Records from a dataset
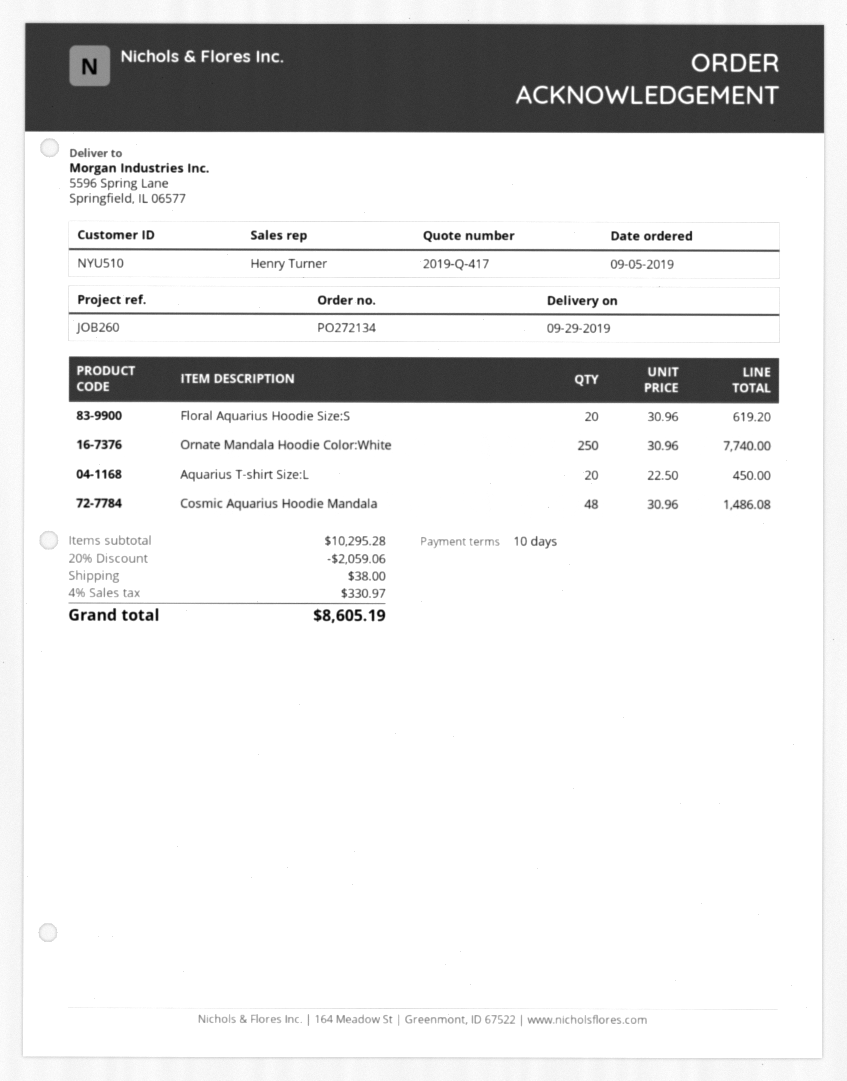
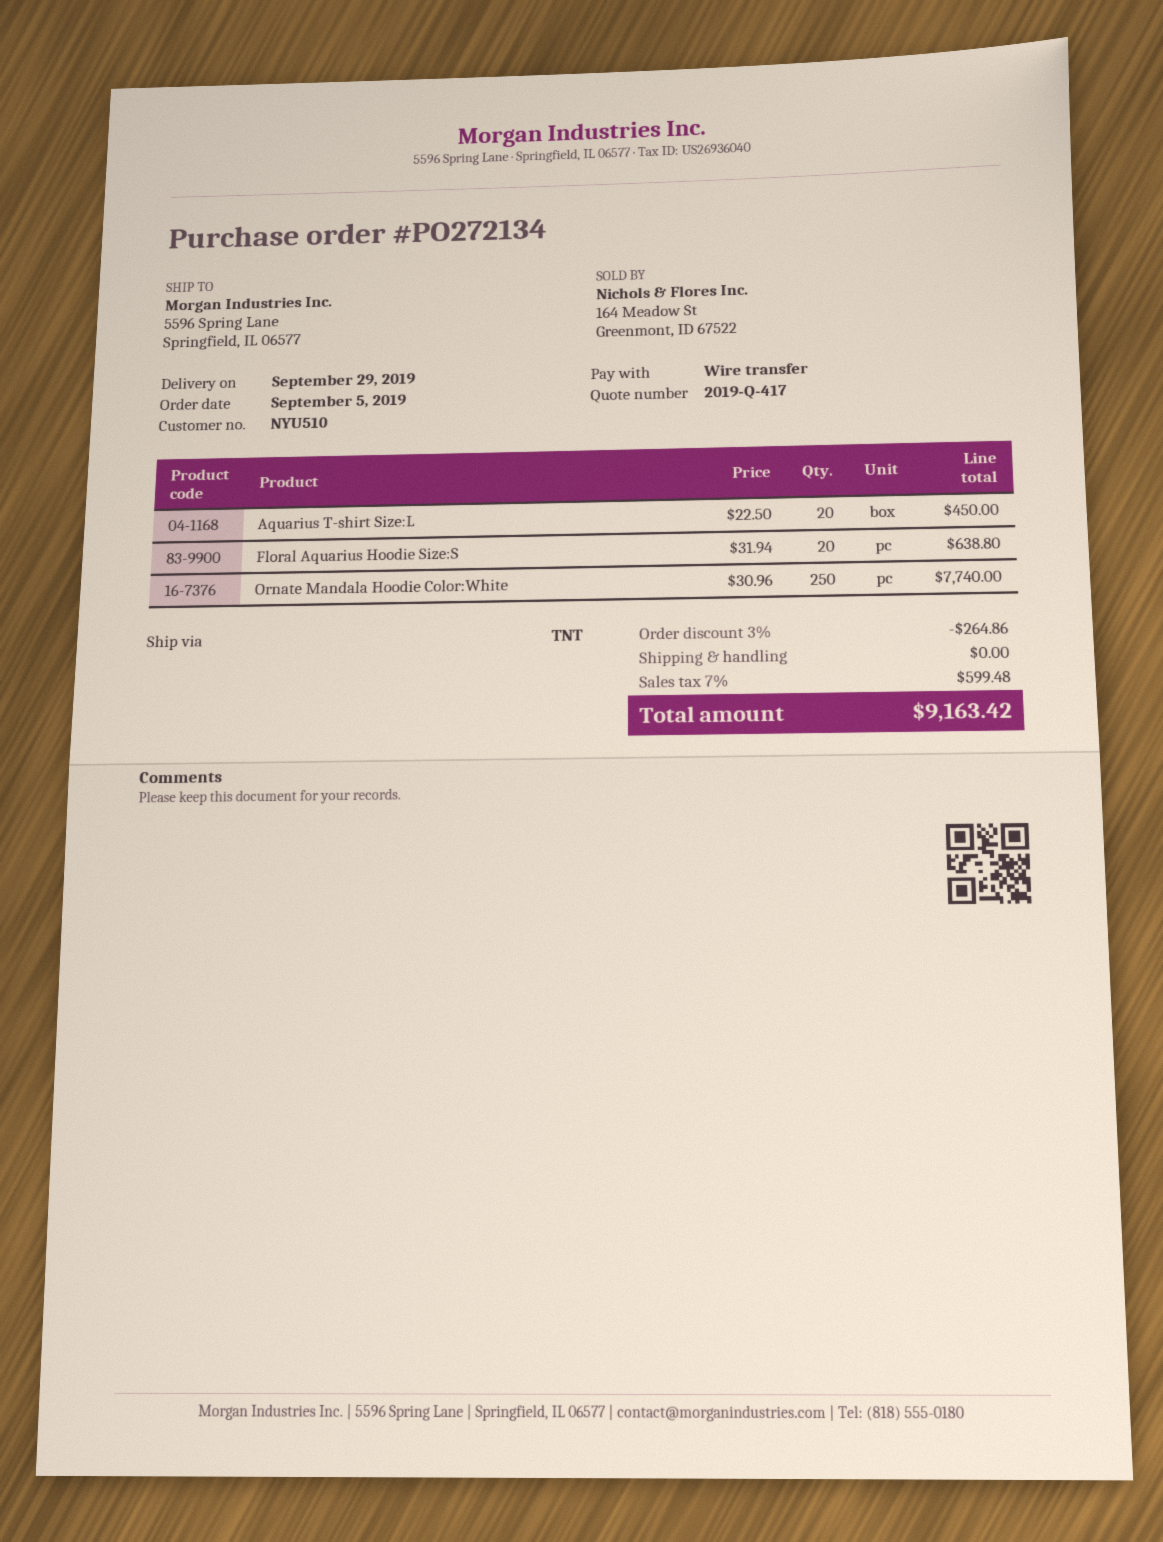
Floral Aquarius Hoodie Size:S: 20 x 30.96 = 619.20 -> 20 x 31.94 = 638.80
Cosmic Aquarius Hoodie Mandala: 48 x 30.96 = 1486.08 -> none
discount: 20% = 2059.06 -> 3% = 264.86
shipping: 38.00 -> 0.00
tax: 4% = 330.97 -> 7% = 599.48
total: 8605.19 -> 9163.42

TASK INSTRUCTIONS -
Scan the entries above for the word "Hoodie". Report the lines that hold it.

EXERCISE RESULT -
Floral Aquarius Hoodie Size:S: 20 x 30.96 = 619.20 -> 20 x 31.94 = 638.80
Cosmic Aquarius Hoodie Mandala: 48 x 30.96 = 1486.08 -> none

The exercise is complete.